Efterklang - Bush Hall
Live Review

Efterklang – Bush Hall, London

This is my first visit to Bush Hall. And it is actually a hall. A full blown village sized hall, with chandeliers (we don’t know how real) and coke served out of bottles. It’s like being in my local village hall, aged 13. We sit on the floor, assembly like, with our legs crossed and revel in the nice music being performed in front of our wide eyes. It reminds me of the communal excitement of going on stage, and performing locally and feeling good about something, that to the wider London world probably seems a bit crap really. That’s not meant to give you, the reader, a foreseen ascension into crapsville, but more that the habitat may somewhat contribute to what follows.

The first guy on this evening, I’ve never before heard of. A quick flick through Google and I’m pretty certain we didn’t miss some fundamental moment in musical history, since it appears that no one else really knows who he is either. If anything good is to come out of this evening, it’s the thankfulness that we got here early. Denis Jones is pretty special. He knows how to play his instruments. Even more impressive is that he uses synths on stage, in the way that synths should be used. He uses them to solidify his acoustic performance into something with musical altitude. Careful string plucks, cute little hums and murmurs, gentle flicks and strange beeps and a sophisticated use of analogue equipment, all add to the presumption that Denis Jones is a man that knows what he is doing. ‘Beginning’ is beautifully orchestrated and beguiling. Jones slaps his guitar in between strums; he plays perfectly in alignment with his backing track. He closes his eyes when he sings. Oh how we love people who do that!

In contrast, Peter Broderick doesn’t appear to know the cardinal rule of synths/electronic devices in live sets. You don’t just plug in your tape recorder and hum along to a few songs, play a few chords here and there, and generally mill around on stage without a fiddle with which to twiddle. Y’see Broderick’s whole performance is solely dependent on these strange electronic devices. At one point he gets a long fluorescent tube and stands on stage (his backing track doing all the work for him) and just swings it round his head. Him. Stood. There. Lassoing a fluro tube around his head. Yes. Just. That. (Eek!) Some people hate pretentious twaddle, present company included. Isn’t the whole part of the musical performance the fact that there is some performance of the musical variety? Not a guy looking disparate and mute on stage consoled only by his self-inflicted solidarity. Would a regular Friday night on his lonesome be spent the same way? The nicest tit bit is when Peter sits down like a Sunday school teacher and plays the less extravagant piano near side, and his friends patter on stage to sing along like children in a nativity play. Case in point is that Broderick’s friends are actually tonight’s headliners – Efterklang . When Broderick can actually be arsed to play, he plays well but watching someone, with no particular sense of purpose, meander around the stage like he’s looking for cookies, is not my personal idea of fun.
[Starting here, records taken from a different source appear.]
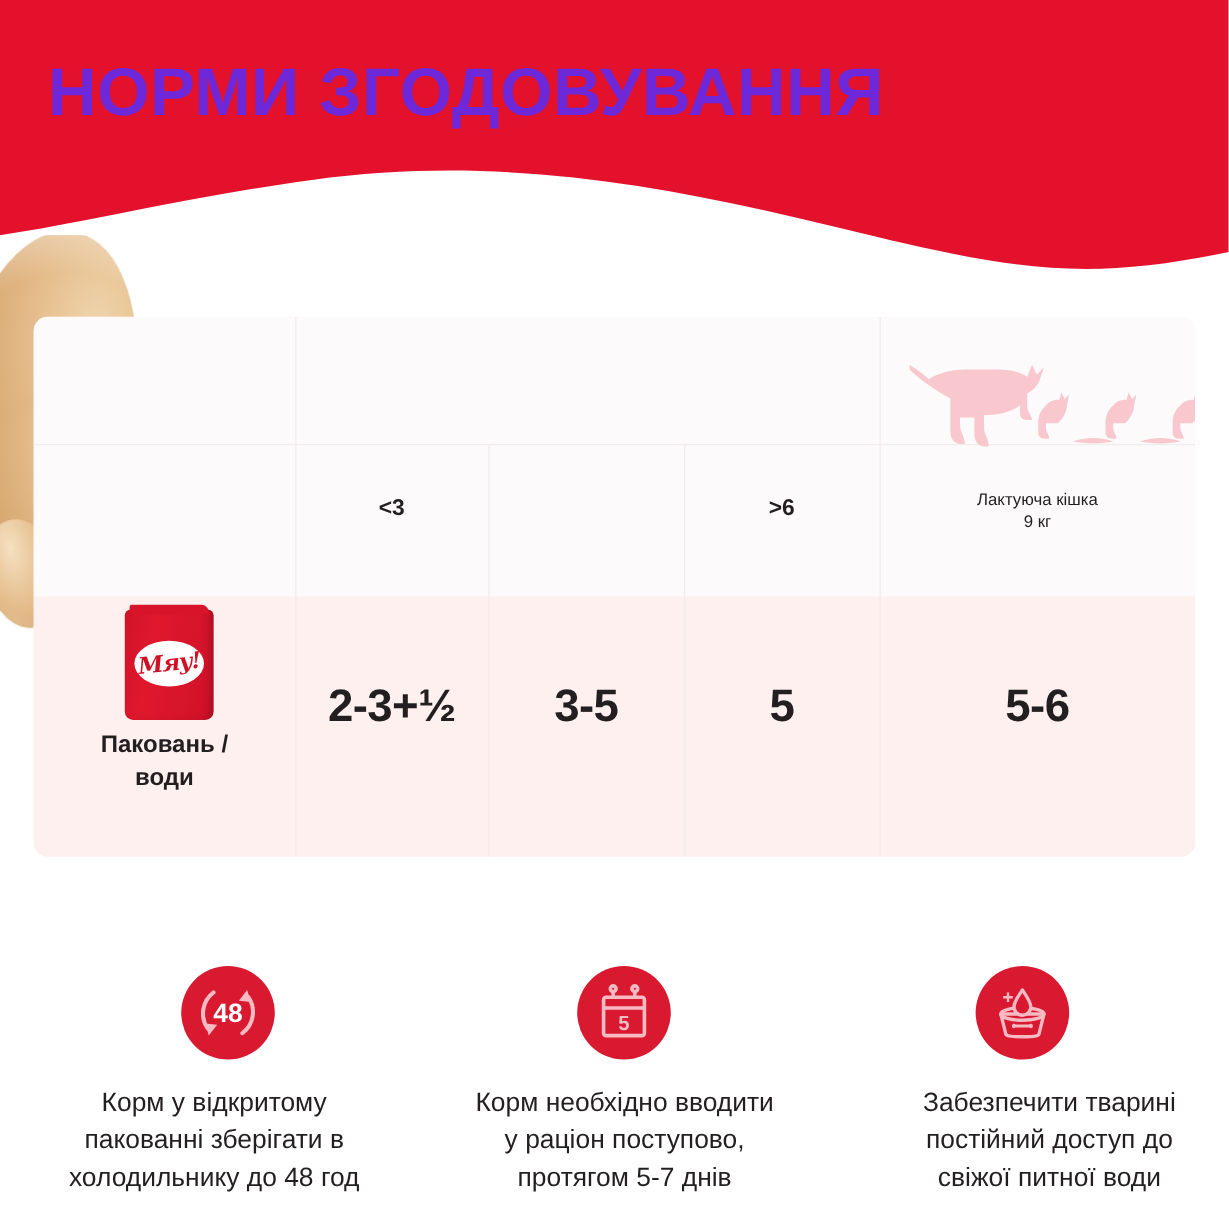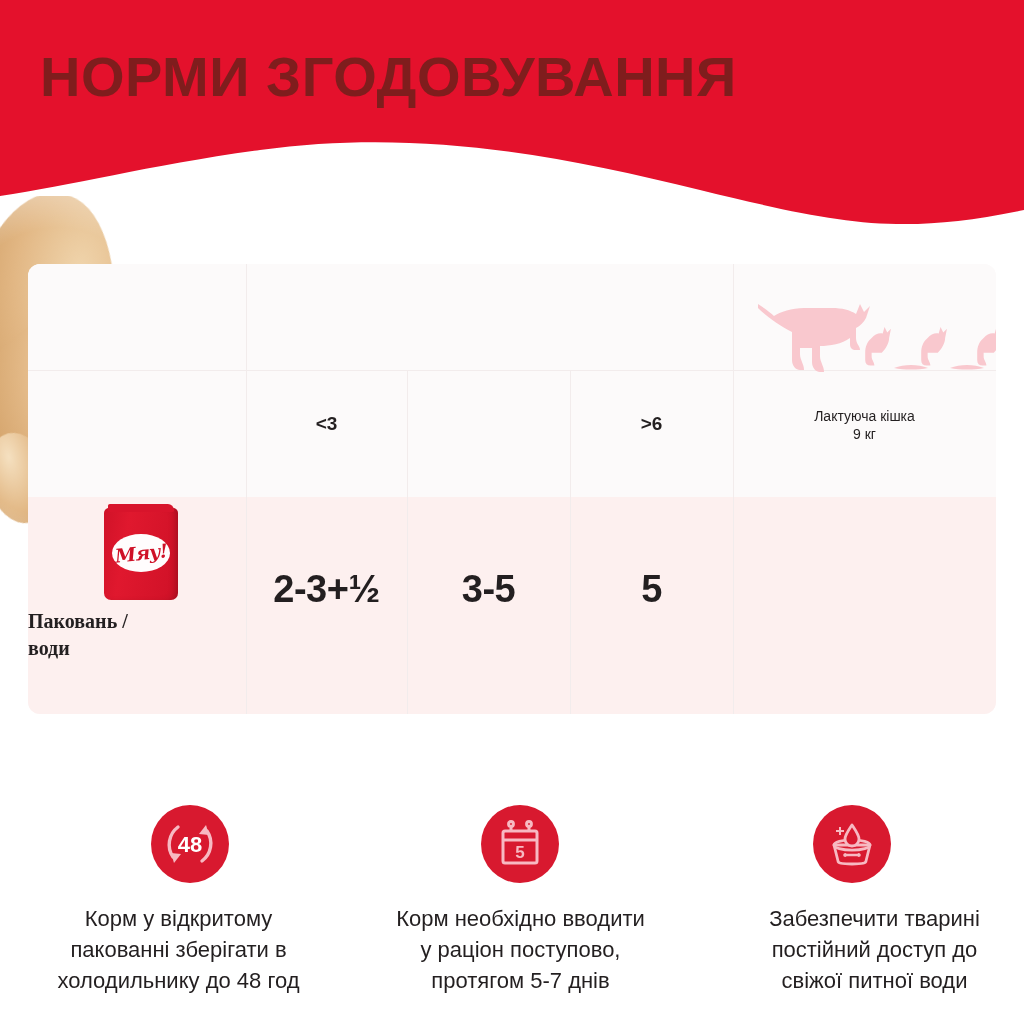--- a/index.html
+++ b/index.html
@@ -17,7 +17,7 @@
   .header-band svg{position:absolute;left:0;top:0;}
   .header-title{
     position:absolute;left:40px;top:44px;
-    font-size:56px;font-weight:bold;color:#7f1d1d;
+    font-size:56px;font-weight:bold;color:#6d28d9;
     letter-spacing:0.5px;
     white-space:nowrap;
     font-family:"Liberation Sans",sans-serif;

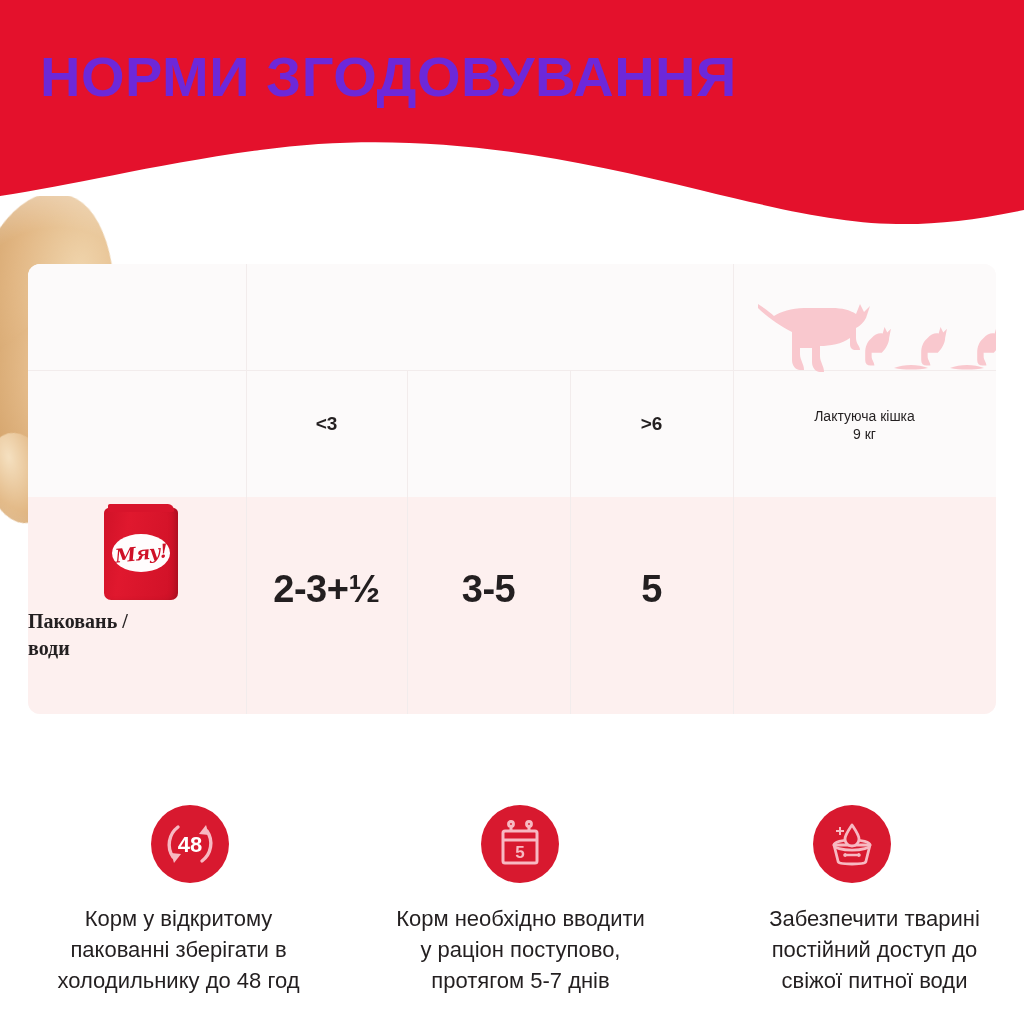--- a/index.html
+++ b/index.html
@@ -214,6 +214,7 @@
     </div>
     <div class="cell val val-2">3-5</div>
     <div class="cell val val-3">5</div>
+    <div class="cell val val-4">5-6</div>
   </div>
 
   <div class="features">

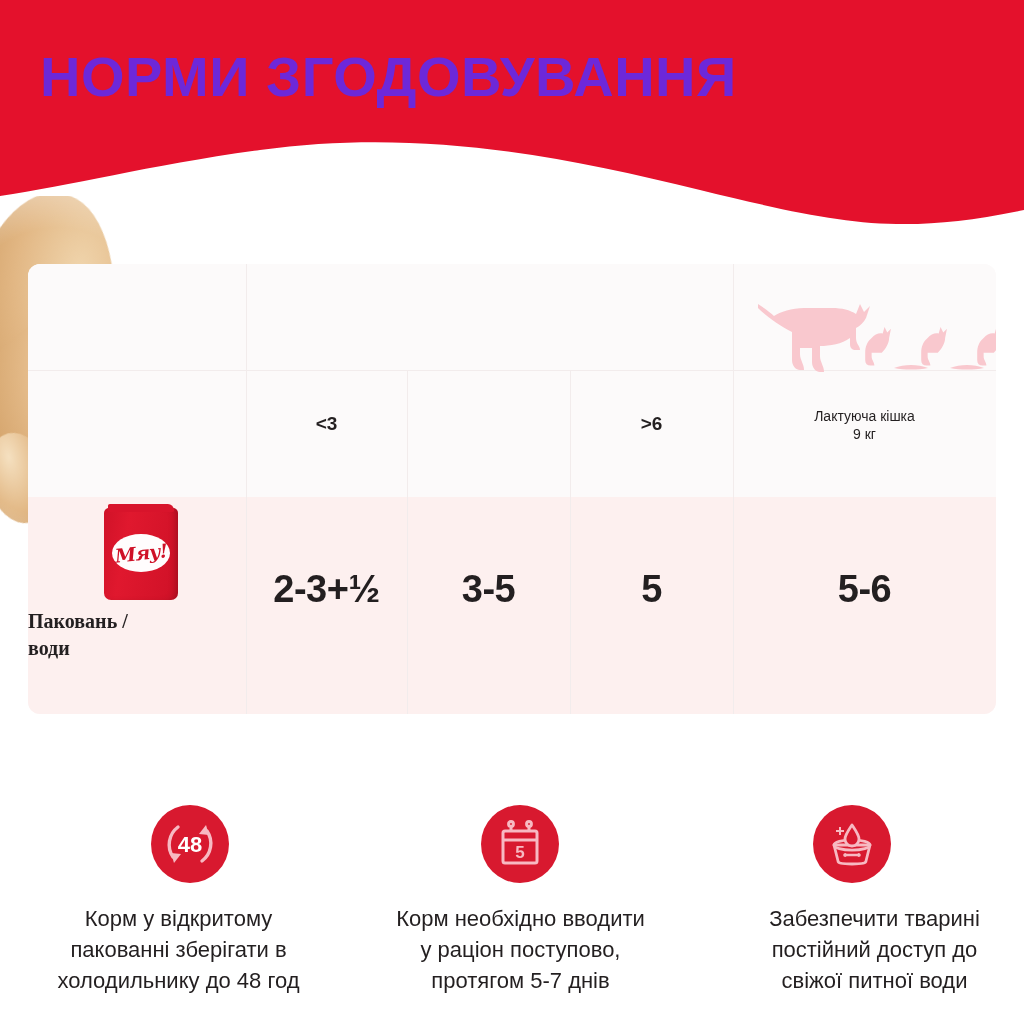--- a/index.html
+++ b/index.html
@@ -119,7 +119,7 @@
   }
   .pouch-label{
     position:absolute;left:0;top:108px;width:218px;
-    font-size:20px;font-weight:bold;color:#231f20;line-height:1.34;font-family:Liberation Serif, serif;
+    text-align:center;font-size:20px;font-weight:bold;color:#231f20;line-height:1.34;
   }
Even if Broderick hasn’t found the cookies he was looking for, we have. For all Efterklang’s earlier pre-school nativity activity and Architecture in Helsinki cutesiness, they return to the madam’s boudoir to dress their lapels; transforming in front our wide eyes to bejewelled and waist coated people with purpose and prowess. Efterklang maketh seven, including Mister Broderick who provides accompaniment on his violin (which possibly explains his reluctance to play his own set). They are obviously good at what they do; I personally cannot fathom having the ability to play music that complicated without the aid of a conductor, or a complicated manuscript (who comes in where? How do they know when?). It’s in their Sigúr Ros moments, on songs like ‘Polygyne’, ‘Mirador’ and ‘Caravan’ that their mastery becomes apparent. Those in closest proximity seem most enthused by the ‘klang’s earlier work. Problem is, something is missing; a spark perhaps. It’s all very clever and musically highbrow but something is switched off; an essential light bulb gone in the back making the set seem that bit dimmer. Perhaps the emphasis is too much on the namesake of the album, bounding through city after city, parading through their songs that little bit too easily. Maybe our hopes were that little bit too high; but with such a promising start to the evening, we had hoped the low-fi, communal spirit to have been carried through, but something important appears to have gone awol.